*Work item*: Leave out the pictures, and write out exactly the lines from the beginning of the material to the line holding "-272,7 +272,6 @@", that line included, and nothing else.

*Information*:
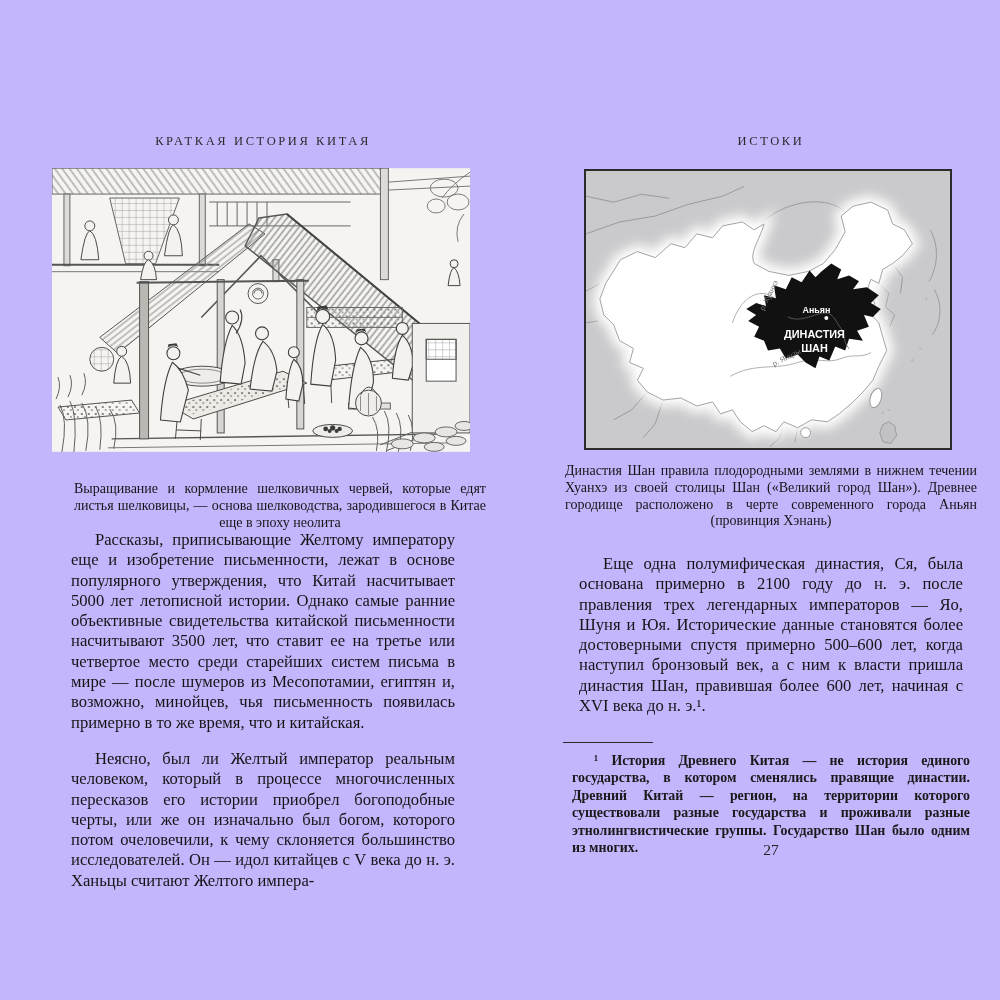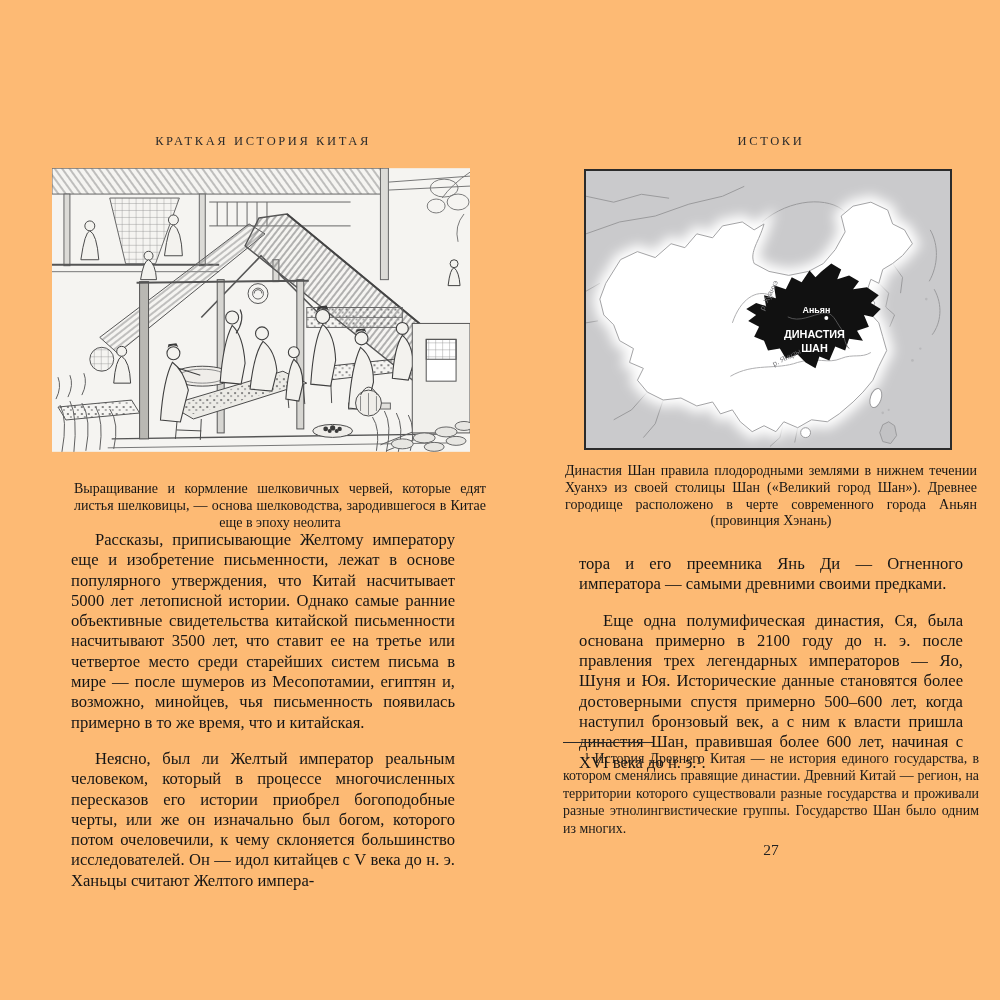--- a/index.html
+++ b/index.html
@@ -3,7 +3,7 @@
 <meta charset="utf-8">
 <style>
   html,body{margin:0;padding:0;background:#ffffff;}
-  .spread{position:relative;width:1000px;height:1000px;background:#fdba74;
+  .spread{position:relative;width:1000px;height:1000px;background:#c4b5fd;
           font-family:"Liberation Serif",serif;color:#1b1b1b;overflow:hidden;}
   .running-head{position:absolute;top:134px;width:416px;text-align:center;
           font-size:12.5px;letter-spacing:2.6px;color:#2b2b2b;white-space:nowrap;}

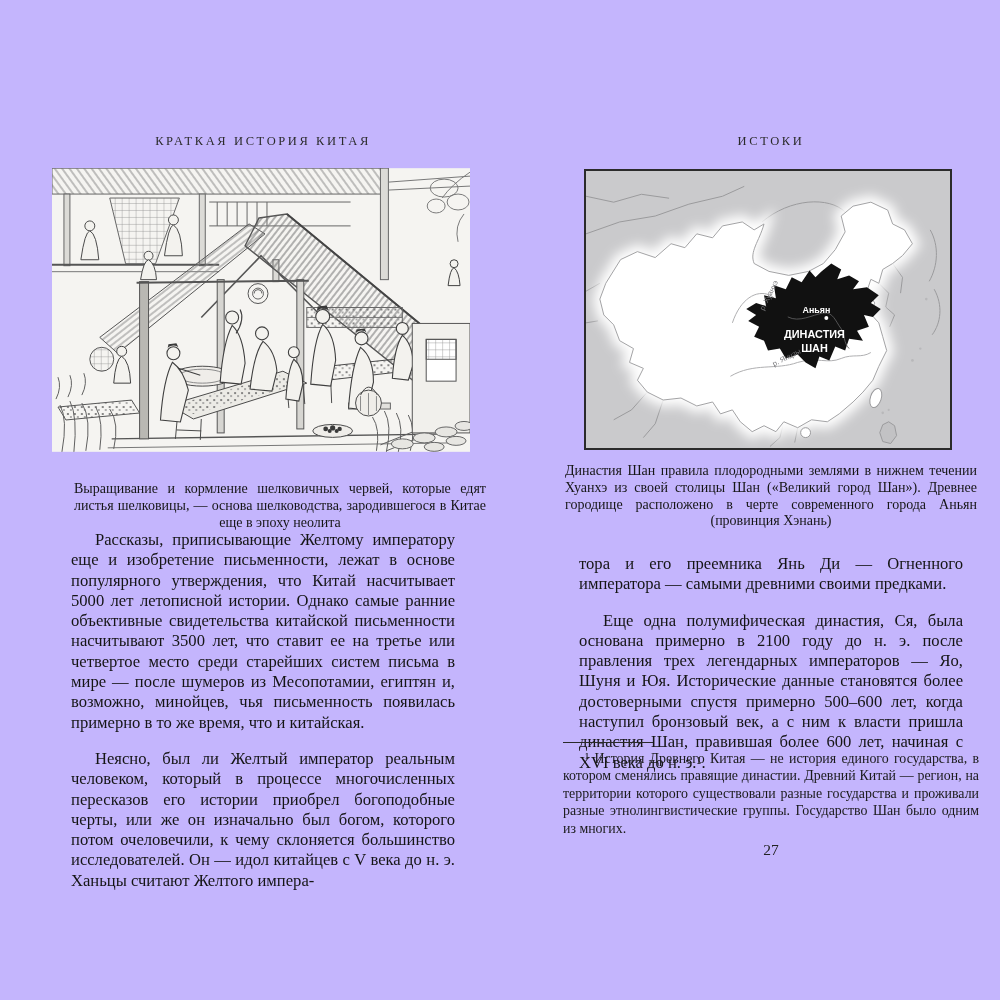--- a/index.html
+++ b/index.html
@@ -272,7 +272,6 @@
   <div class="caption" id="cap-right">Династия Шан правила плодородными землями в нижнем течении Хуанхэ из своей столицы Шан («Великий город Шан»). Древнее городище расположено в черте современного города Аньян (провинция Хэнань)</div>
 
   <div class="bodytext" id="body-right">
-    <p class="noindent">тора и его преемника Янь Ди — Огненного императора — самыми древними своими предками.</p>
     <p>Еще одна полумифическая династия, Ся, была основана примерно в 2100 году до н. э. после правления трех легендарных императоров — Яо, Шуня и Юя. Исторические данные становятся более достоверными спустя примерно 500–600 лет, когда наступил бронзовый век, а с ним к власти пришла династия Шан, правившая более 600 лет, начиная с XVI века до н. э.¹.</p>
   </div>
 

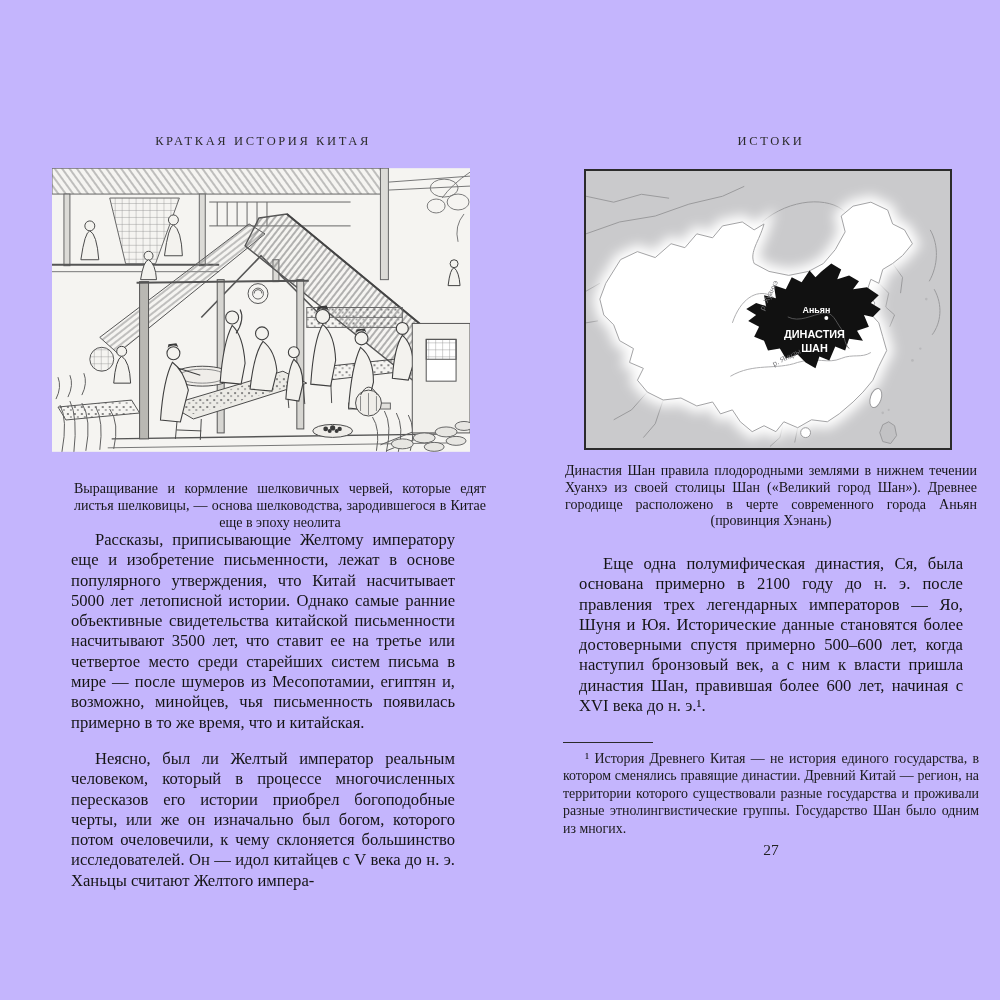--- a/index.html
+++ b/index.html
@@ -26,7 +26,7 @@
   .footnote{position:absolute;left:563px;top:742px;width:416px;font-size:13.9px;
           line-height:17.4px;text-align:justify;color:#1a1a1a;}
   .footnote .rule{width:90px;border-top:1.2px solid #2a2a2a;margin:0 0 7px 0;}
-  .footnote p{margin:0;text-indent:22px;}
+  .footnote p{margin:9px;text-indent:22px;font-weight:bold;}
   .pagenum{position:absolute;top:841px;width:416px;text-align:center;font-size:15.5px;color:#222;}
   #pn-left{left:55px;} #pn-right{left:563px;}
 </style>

*Written response*:
--- a/index.html
+++ b/index.html
@@ -3,7 +3,7 @@
 <meta charset="utf-8">
 <style>
   html,body{margin:0;padding:0;background:#ffffff;}
-  .spread{position:relative;width:1000px;height:1000px;background:#fdba74;
+  .spread{position:relative;width:1000px;height:1000px;background:#c4b5fd;
           font-family:"Liberation Serif",serif;color:#1b1b1b;overflow:hidden;}
   .running-head{position:absolute;top:134px;width:416px;text-align:center;
           font-size:12.5px;letter-spacing:2.6px;color:#2b2b2b;white-space:nowrap;}

--- a/index.html
+++ b/index.html
@@ -272,7 +272,6 @@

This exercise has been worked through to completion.